# CA Finish Question



## rjustice21 (Nov 4, 2014)

Hello all,

I have been browsing this forum for some time and have a question pertaining to CA finishes. Currently, I am getting cloudy results. Searching through the forums I gathered that it is most likely due to moisture getting into the wood or  old CA. I have some questions;

-How old is too old for the CA? I have seen many people advise people to keep the CA fresh, but what is "fresh"?
-How long do you wait between CA coats? I am leaning towards waiting longer to ensure that the CA cures. Would putting CA coats on too quickly produce cloudy spots?


My process is;
-Turn pen
-Clean with mineral spirits (I'm going to switch to DNA to see if that makes any difference)
-Sand up to 600 grit (sanding longways at the end of each grit)
-Seal with thin super glue
-10-15 coats of thing super glue
-wet MM through all the pads
-buffing compound

Any help would be appreciated. Looking forward to learning better methods. Thank you and have a great day.


----------



## lorbay (Nov 4, 2014)

I keep my CA in the Fridge (I guess thats Fresh) that bottle is from 2009.
I apply my CA give it a shot of accel then apply the next coat.
The only time I have had white spots is when I forgot to seal the ends before wet sanding..

Lin.


----------



## toddlajoie (Nov 4, 2014)

Welcome to the forum!!!

You will find a lot of opinions on CA finishes and the causes of the many issues here, some based in science, some based in experience, some based in superstition, and a lot in between all three of those. I'll jump in with mine, based somewhere between experience and superstition:

For me, I've had issues with cloudy spots when I used accelerator, when my CA was old (not sure about age, but there comes a time with Thin and Medium that you will notice it is thicker than it was, when you notice that, you are well past "old"...:biggrin and on occasion when I used acetone to wipe off sanding dust and did not give it enough time to evaporate off. Excessive humidity is another cause I could go along with, but I've never had anything I could attribute to that alone myself...

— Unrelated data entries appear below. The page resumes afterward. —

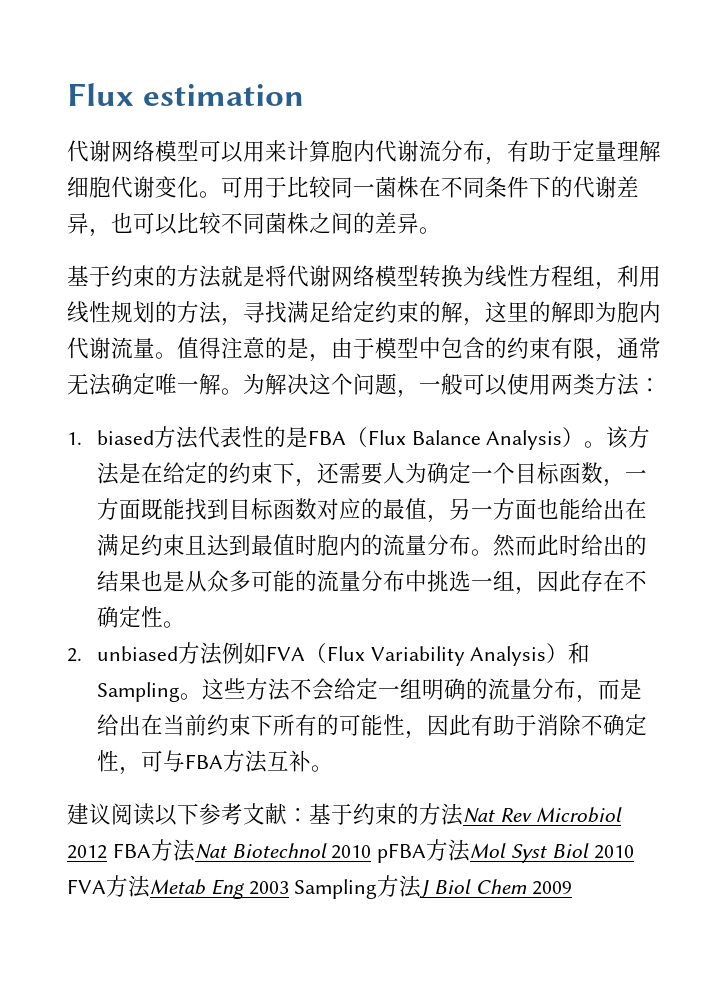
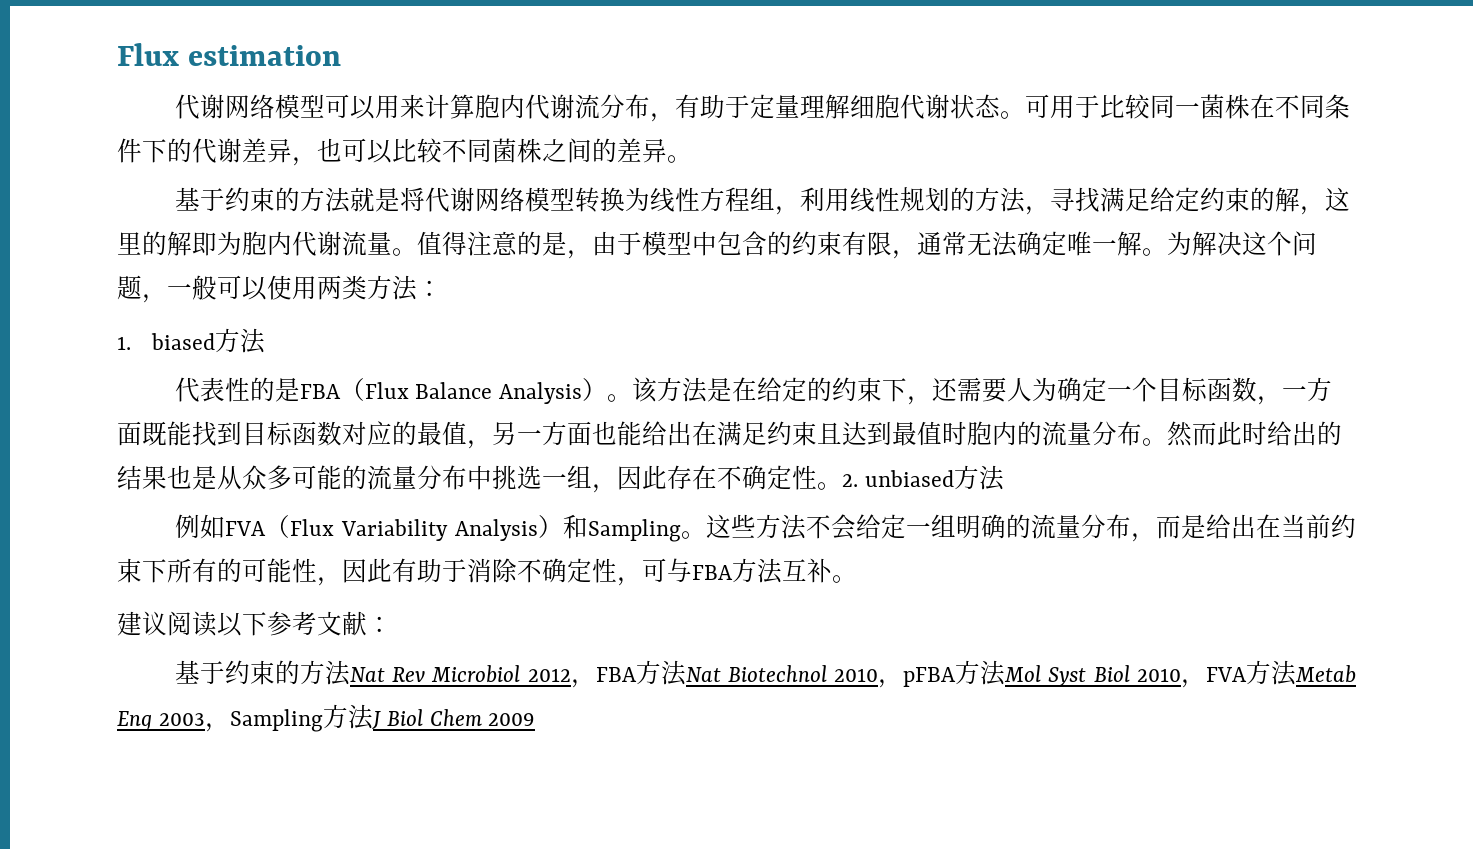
[155,176,199,198] 变化 -> [949,94,1000,119] 状态
(198, 437) none -> (267, 341) //
(185, 624) // -> (842, 486) none
(222, 653) none -> (1005, 478) //
(309, 815) none -> (392, 624) //
(107, 852) none -> [570,679,596,688] ，
(372, 852) none -> [878,679,904,688] ，
(634, 852) none -> [1181,679,1206,688] ，
(289, 888) none -> [204,723,230,732] ，

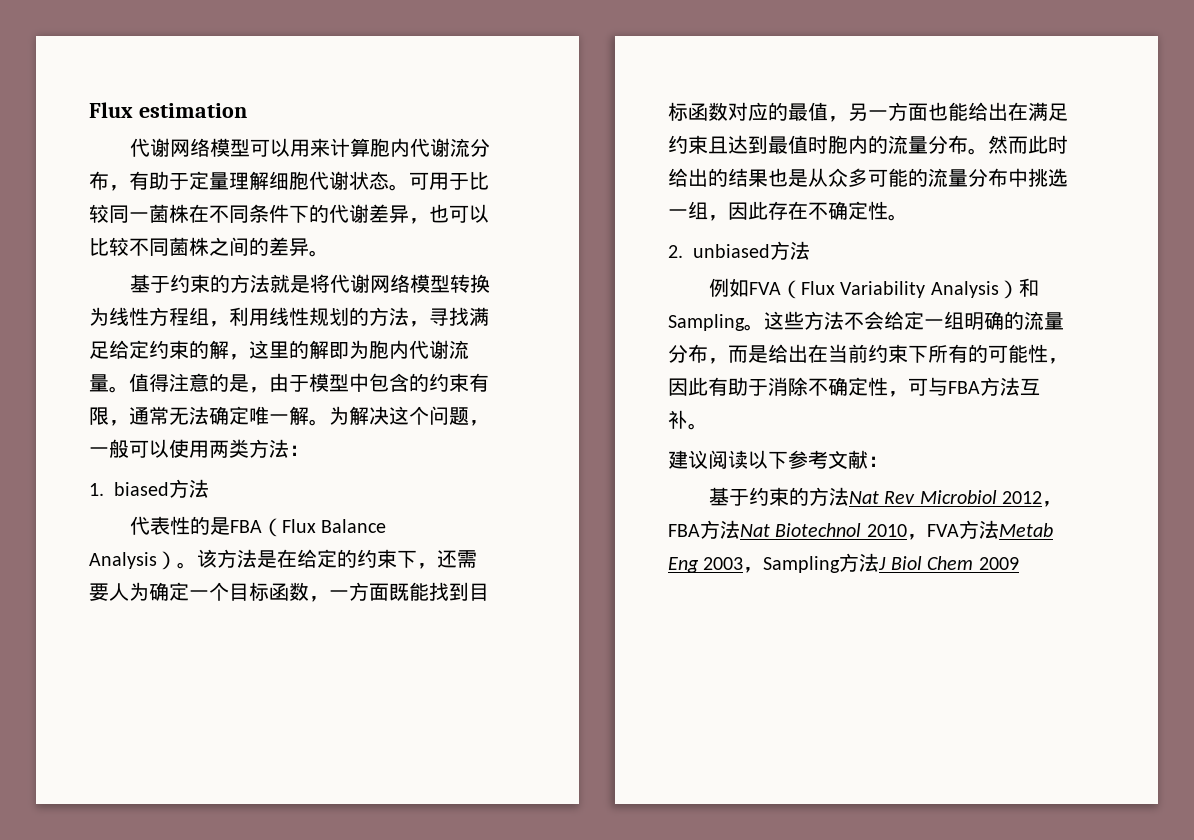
(842, 486) none -> (908, 217) //
[903,660,1206,688] pFBA方法Mol Syst Biol 2010， -> (927, 537) none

As for time to wait between coats, there are a LOT of factors in play here:


Thin will dry much quicker than Medium, and Thick will take longer still.
The amount you put on per coat will affect this time also, more of an issue with medium and thick, as it is pretty hard to put a single heavy coat of thin CA on anything other than the bed of your lathe and the floor...
Room temperature, In my non-heated garage here in New England, around February, a good coat of Medium can take well over an hour to dry enough for the next coat. In July it can take 2 or 3 minutes to do the same thing.
Use of Accelerator will speed things up, but you can have issues with a REAL heavy coat not getting completely activated with the accelerator...
In my opinion, hard and dry is not the same as "fully cured". To me, it being dry to the touch is only valid to say "time for the next coat". I ALWAYS wait 24 hours after the last application before I finish the pen. I do sand smooth, to be sure that I have enough thickness for my finish once all the CA has been sanded smooth with no pits left (I do this at 400 grit dry) I NEVER wet sand if I think I may have to put another coat on. In the event that another coat is necessary after wet sanding, I put it aside for a day or so to completely dry.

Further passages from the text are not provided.